**Data provided**
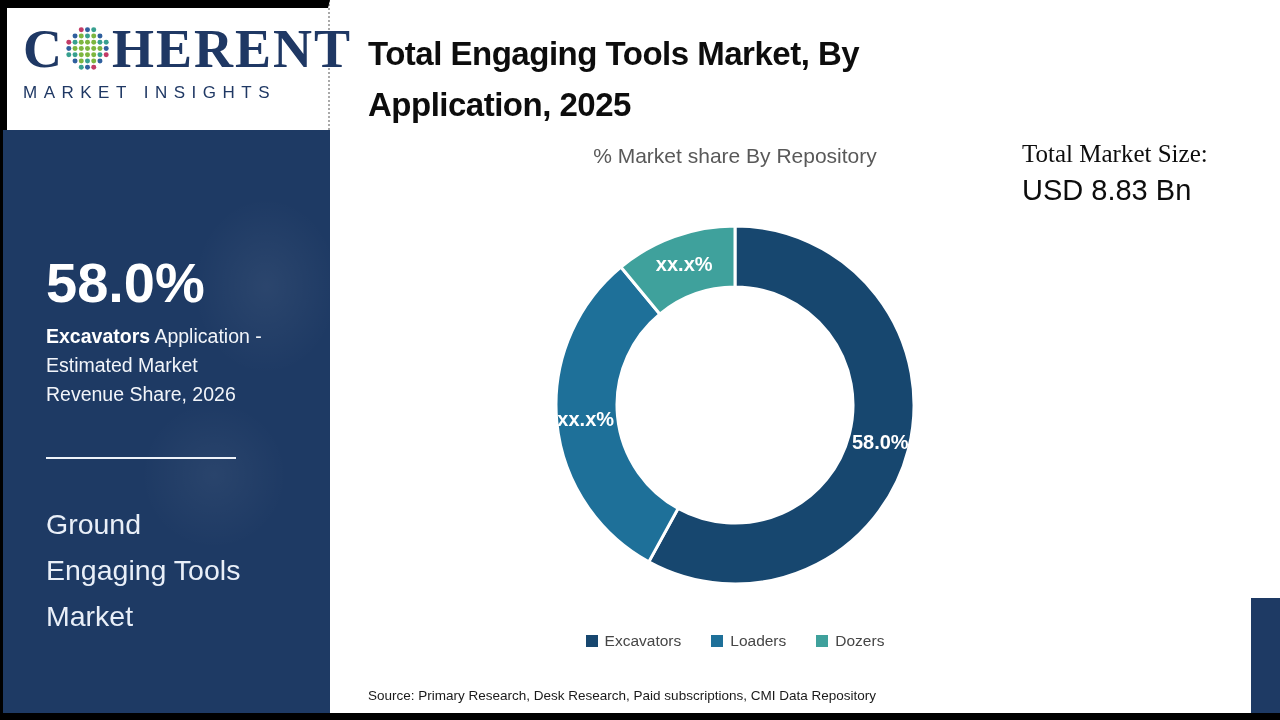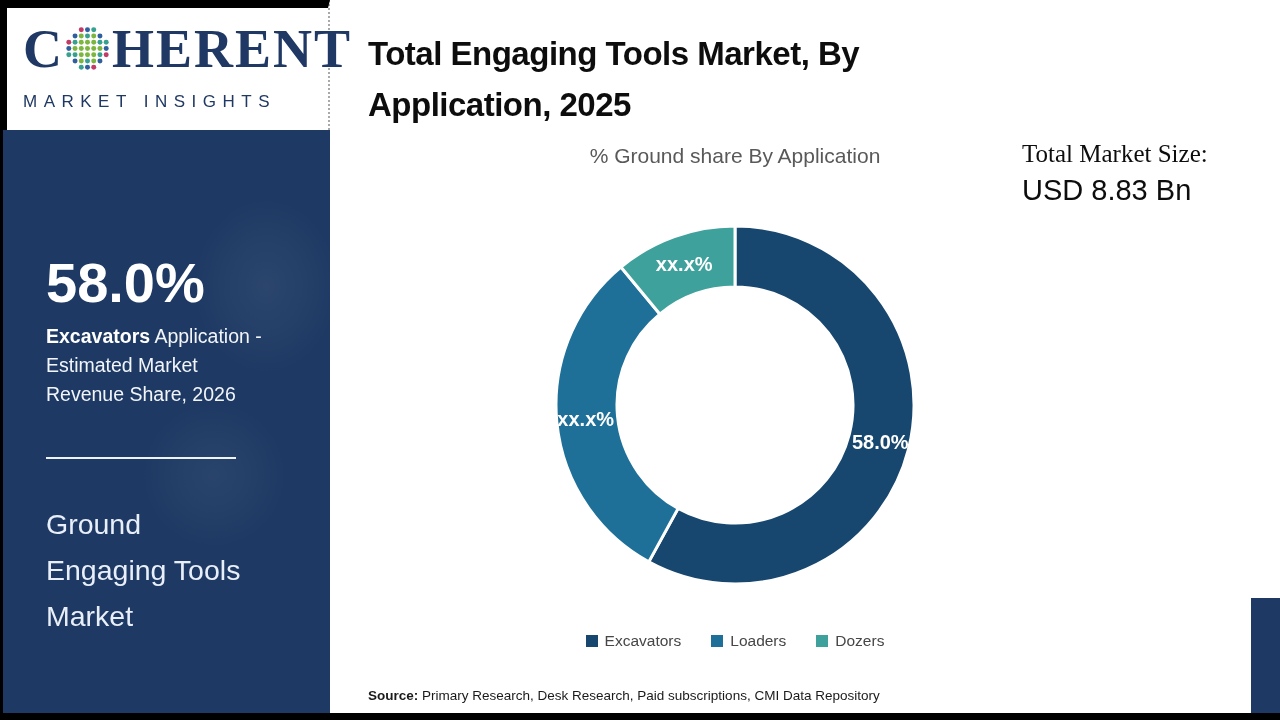--- a/index.html
+++ b/index.html
@@ -48,7 +48,7 @@
     font-size: 17px;
     letter-spacing: 6.5px;
     color: #1f3864;
-    margin-top: 16px;
+    margin-top: 7px;
     white-space: nowrap;
   }
 

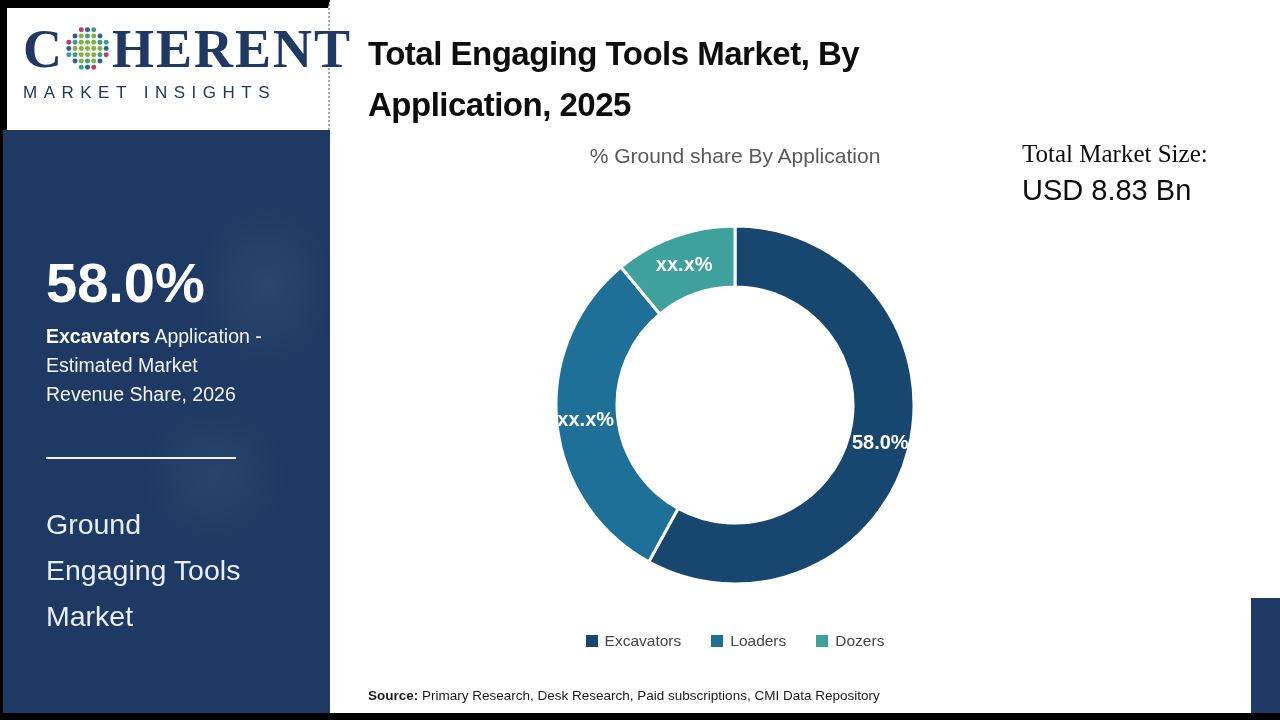--- a/index.html
+++ b/index.html
@@ -211,7 +211,7 @@
   <div>Application, 2025</div>
 </div>
 
-<div class="chart-subtitle">% Ground share By Application</div>
+<div class="chart-subtitle">% Market share By Repository</div>
 
 <div class="total-block">
   <div class="total-label">Total Market Size:</div>

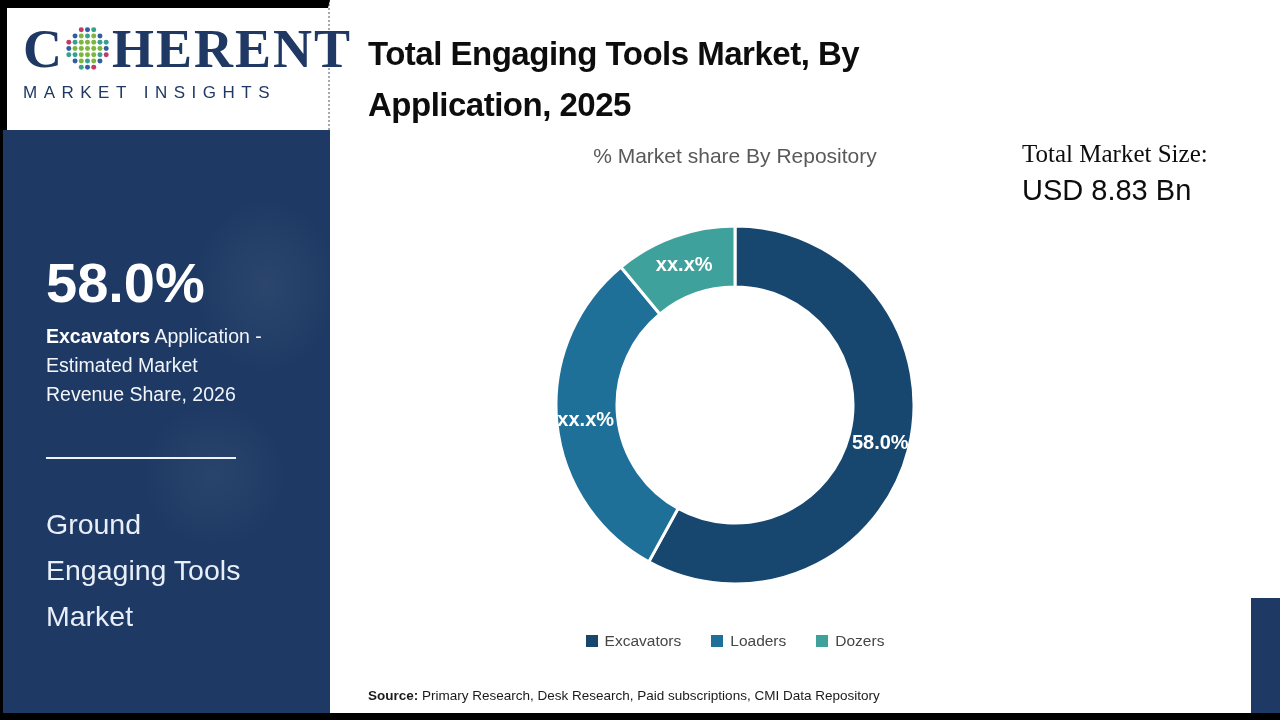--- a/index.html
+++ b/index.html
@@ -134,7 +134,7 @@
     position: absolute; left: 368px; top: 688px; width: 880px;
     font-size: 13.5px; color: #1a1a1a;
   }
-  .source-line .src-label { font-weight: bold; margin-top: 38px; }
+  .source-line .src-label { font-weight: normal; margin-top: 38px; }
 </style>
 </head>
 <body>

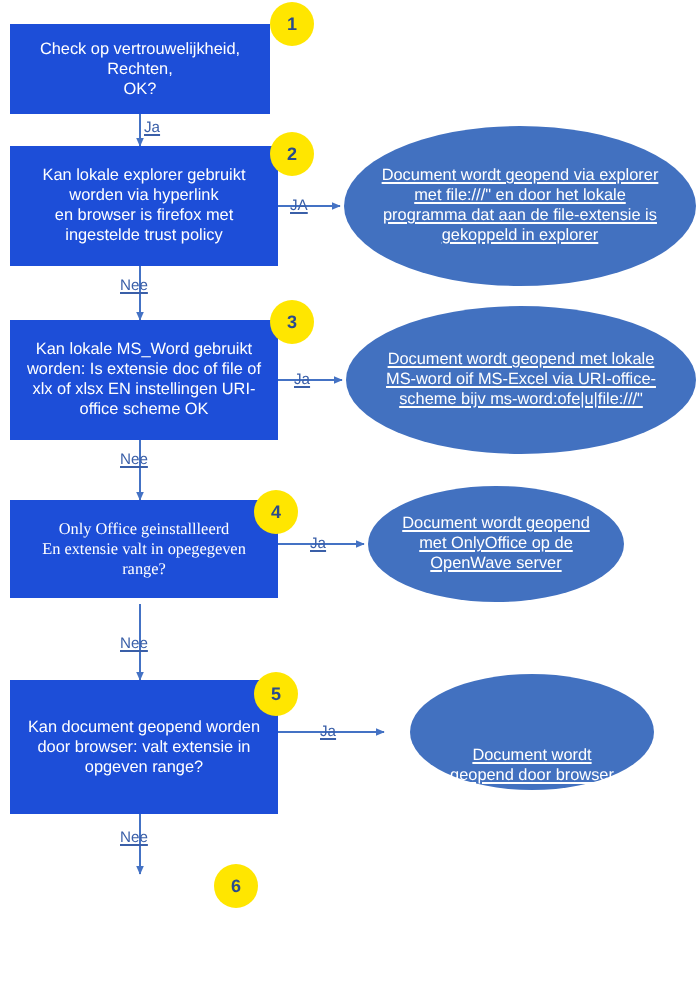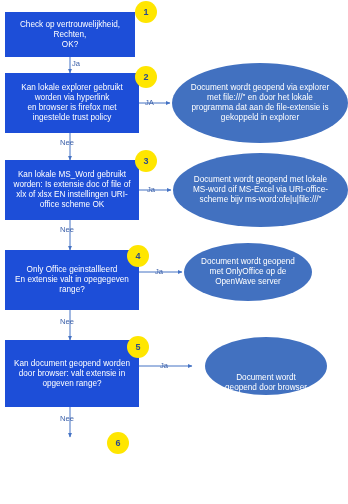--- a/index.html
+++ b/index.html
@@ -67,6 +67,7 @@
     font-size: 7.6px;
     line-height: 1;
     white-space: nowrap;
+    text-decoration: underline;
   }
 
   svg.connectors {

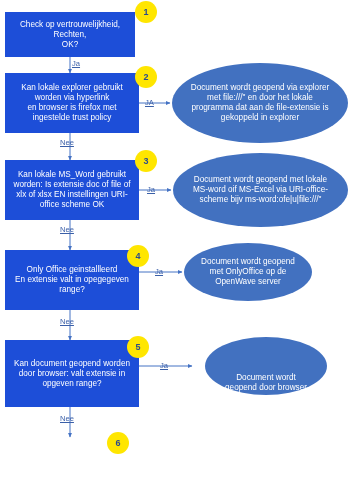--- a/index.html
+++ b/index.html
@@ -44,6 +44,7 @@
     border-radius: 50%;
     background: #4271c0;
     font-size: 8.2px;
+    text-decoration: underline;
   }
 
   .badge {

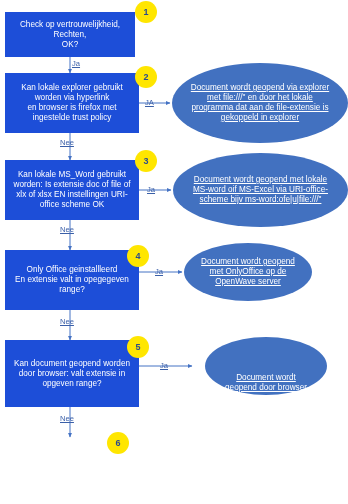--- a/index.html
+++ b/index.html
@@ -153,7 +153,7 @@
 
   <div class="edge-label" style="left:60px; top:226px;">Nee</div>
 
-  <div class="node decision" style="left:5px; top:250px; width:134px; height:60px;">
+  <div class="node decision" style="left:5px; top:250px; width:134px; height:49px;font-family:Liberation Serif, serif;">
     <span>Only Office  geinstallleerd
 En extensie valt in opegegeven
 range?</span>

**Exercise prompt**
Wherever a line holds the word "label", copy that line out of the entries above.

**Written solution**
   <div class="total-label">Total Market Size:</div>
-  .source-line .src-label { font-weight: bold; margin-top: 38px; }
+  .source-line .src-label { font-weight: normal; margin-top: 38px; }
   <div class="edge-label" style="left:60px; top:226px;">Nee</div>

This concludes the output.